> [WHAT YOU SHOULD DO]
The number of lines holding "person" in the listing below is all you should give.

╭──

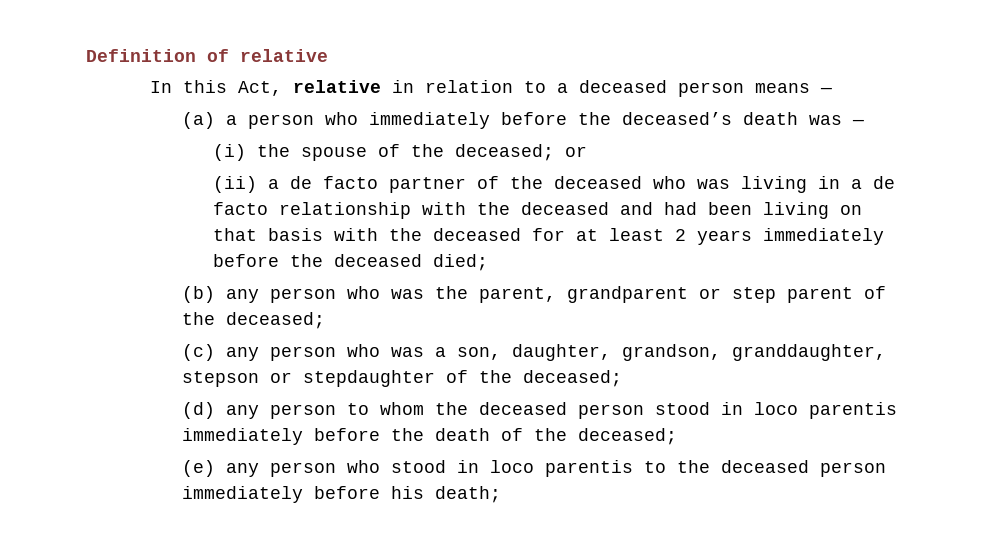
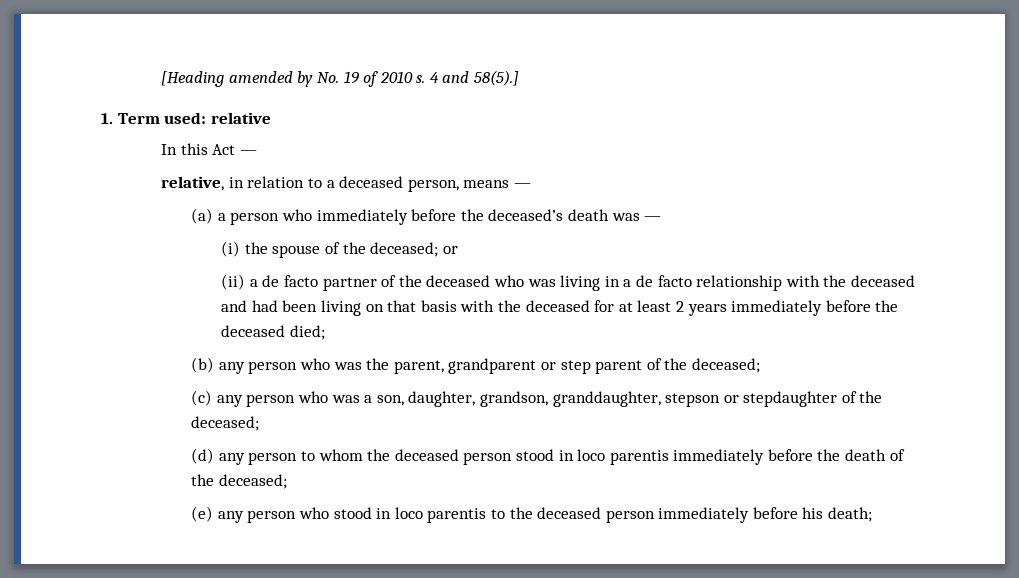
- Definition of relative
+ [Heading amended by No. 19 of 2010 s. 4 and 58(5).]
+ 1. Term used: relative
- In this Act, relative in relation to a deceased person means —
+ In this Act —
+ relative, in relation to a deceased person, means —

╰──

> [ANSWER FOR THIS EXERCISE]
2